The fact that the Mastodon API does not support sending or receiving different activity types is the fundamental limitation that makes this kind of “negotiated support” necessary and it’s an antipattern that I don’t think we should encourage for new implementations going forward.

Let me try to clarify, especially for your statement “it assumes each user will only ever have a single client that supports a single set of activity types”. That is not the intention. You could still have a variety of clients that handle different activity types, or provide different user experiences.

Whether the Mastodon API should be encouraged or not in the future, in practice we are kind of stuck with it because it is so widely supported. This proposal will make it easier for existing clients to be adapted to non-Mastodon servers, which I think helps the fediverse grow beyond Mastodon-like platforms.

At the most basic level, I just want my server to be able to tell a client that a specific feature is not supported. I hope we can do this in a general way that scales to almost anything in C2S or the Mastodon API.

Thanks for your thoughts. If you have questions or if there’s a better way to solve this, let’s discuss it.

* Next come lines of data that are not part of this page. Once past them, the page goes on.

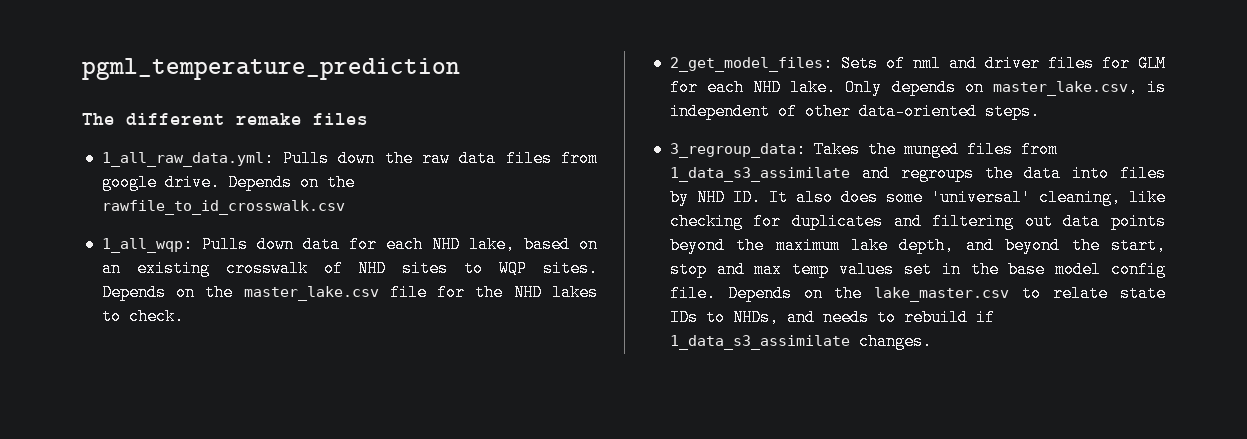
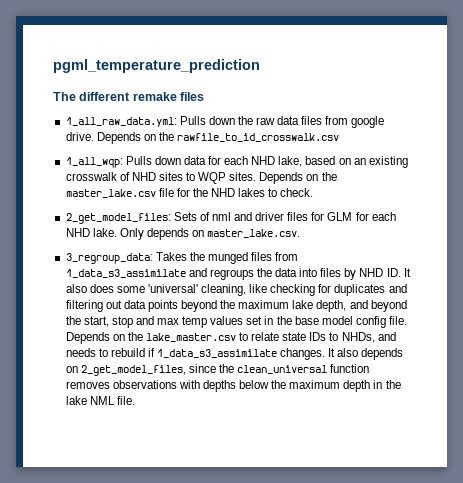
[992,79,1166,96] [669,103,1040,120] master_lake.csv, is independent of other data-oriented steps. -> [207,229,301,238] master_lake.csv.
(932, 341) none -> [328,348,404,360] [65,364,370,376] [65,380,401,392] [65,396,135,405] It also depends on 2_get_model_files, since the clean_universal function removes observations with depths below the maximum depth in the lake NML file.

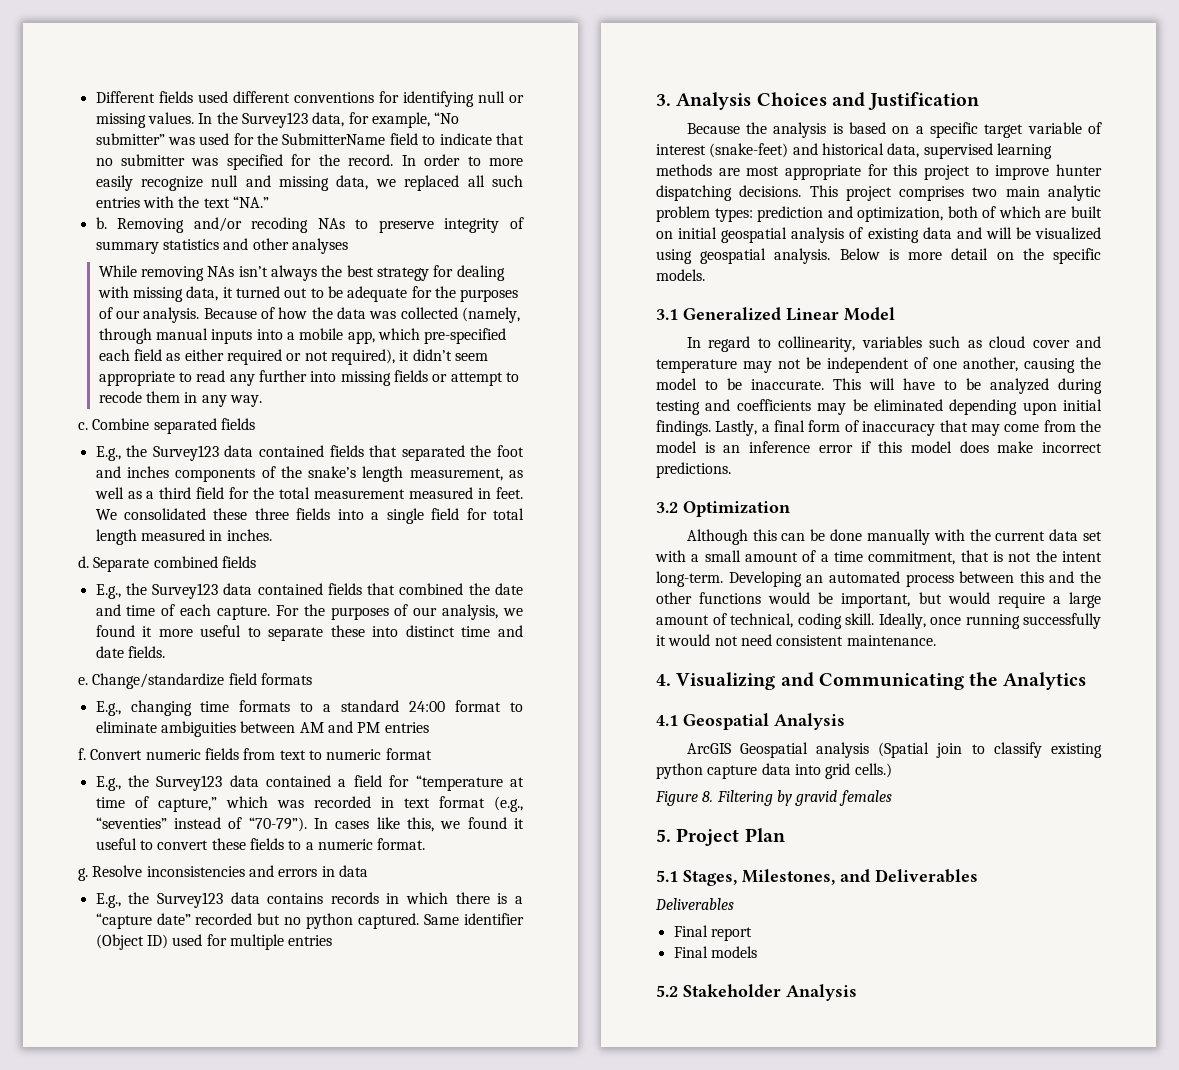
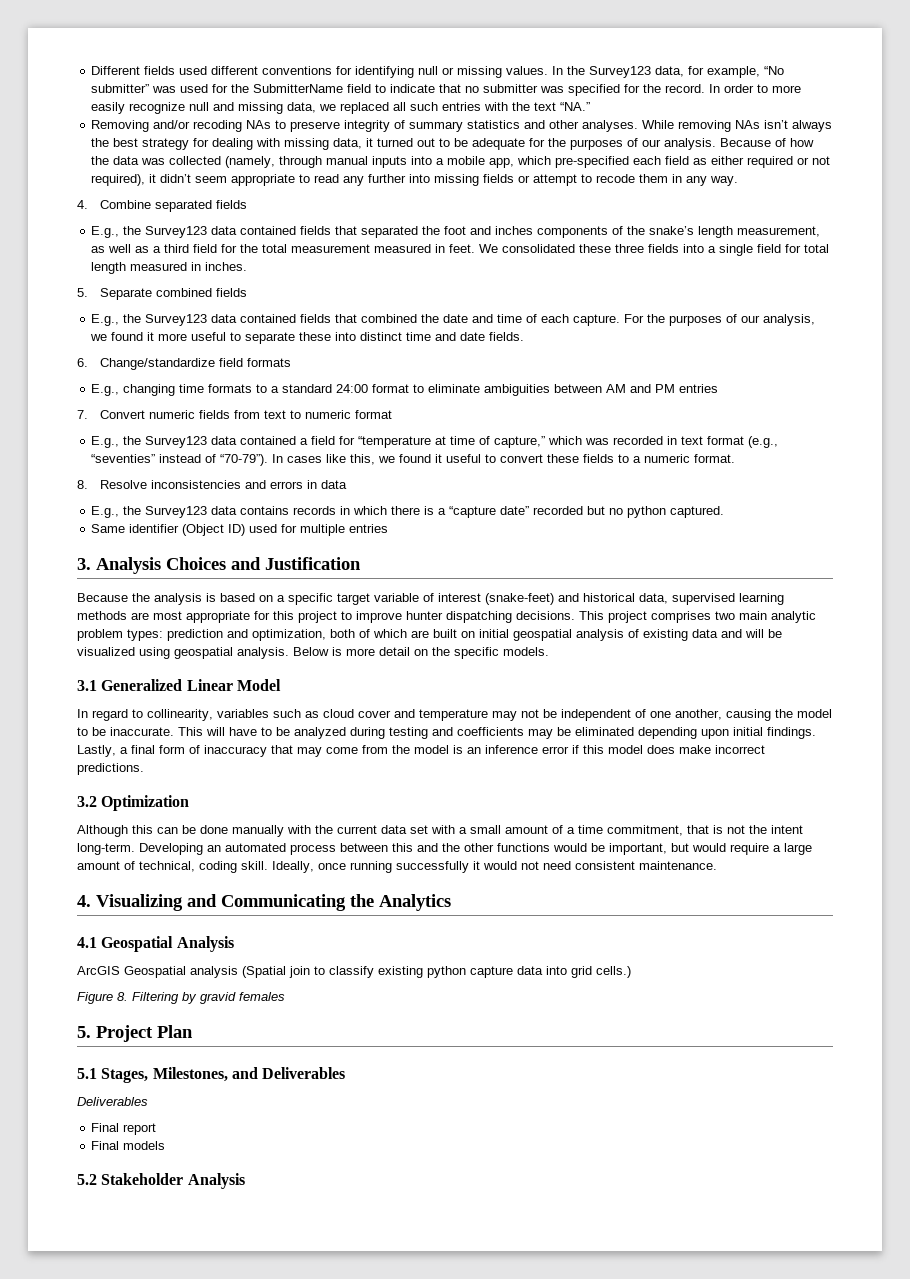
[95,217,107,229] b. -> (591, 106) none
[291,238,348,254] analyses // -> [582,120,639,132] analyses.
[78,422,88,430] c. -> [77,200,88,209] 4.
[78,556,89,568] d. -> [77,288,88,297] 5.
[78,677,88,685] e. -> [77,358,88,367] 6.
[78,748,86,760] f. -> [77,410,88,419] 7.
[78,868,88,881] g. -> [77,480,88,489] 8.
(420, 921) none -> (725, 512) //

I think NodeInfo is not the best choice because it is an auxiliary protocol for exposing server stats. This has associated privacy and security risks, so developers should be allowed to not implement it, and server operators should be able to turn off NodeInfo endpoint if they want. Instead, supported features can be advertised either using a vendor-specific endpoint (such as /api/v1/instance) or in AP-native way, using a server actor (which can be discovered using Webfinger - FEP-d556).

I would be fine with using /api/v1/instance, but if we want to encourage more people to use C2S instead of the Mastodon API, that seems like a step in the wrong direction. I get the point that NodeInfo isn’t a perfect fit for this, though.

Are there any examples of using server actors to provide clients with this kind of configuration info? I’m looking through https://mastodon.social/actor and it looks mostly the same as any other actor on first glance.

Perhaps the same info could be mirrored in /api/v1/instance (for Mastodon clients) and server actor JSON (for C2S apps).

I’m still not sure that the concept of a “server actor” being used for metadata about “suppported activities” makes sense, or that the general idea itself makes sense, but it could maybe make sense if you think about it in terms of a pre-programmed actor which is not using C2S. This is because from a C2S perspective, all activities are the same, and anything not understood is simply ignored by the client that is reading the inbox. This is what allows extensions to work, for example.

If you are primarily dealing with cases outside of C2S, though, it could be useful to signal that this actor is sort of “externally managed” and that it only understands certain types. The actor might be a bot, for example, or it might be served by a system that doesn’t fully implement ActivityPub. I guess the framing that makes the most sense is “please only send me activities of these shapes”. It would probably make sense on each individual actor rather than on a “server actor”. It might look something like this:

id: <actor>
type: Person
inboxCapabilities:  # this is a bit freeform for now
  - Create Note
  - Create Question  # pet peeve of mine, this should be just Question, but it isn't in mastodon
  - Like Note
  - Like Question
  - Announce Note
  - Announce Question
  - Follow Actor
  - Move Actor

The thing that is a bit iffy though is that you will probably want some framework for expressing requirements and not just basic support. It depends on how you encode the “shape” of activities, and how granular you want to get.

One other tangential note is that I see the concept of a “server actor” making more sense for server-to-server communication than for expressing metadata in support of capabilities or whatever.

I’d strongly discourage anything that further ingrains the Mastodon API as being the API for ActivityPub or the Fediverse.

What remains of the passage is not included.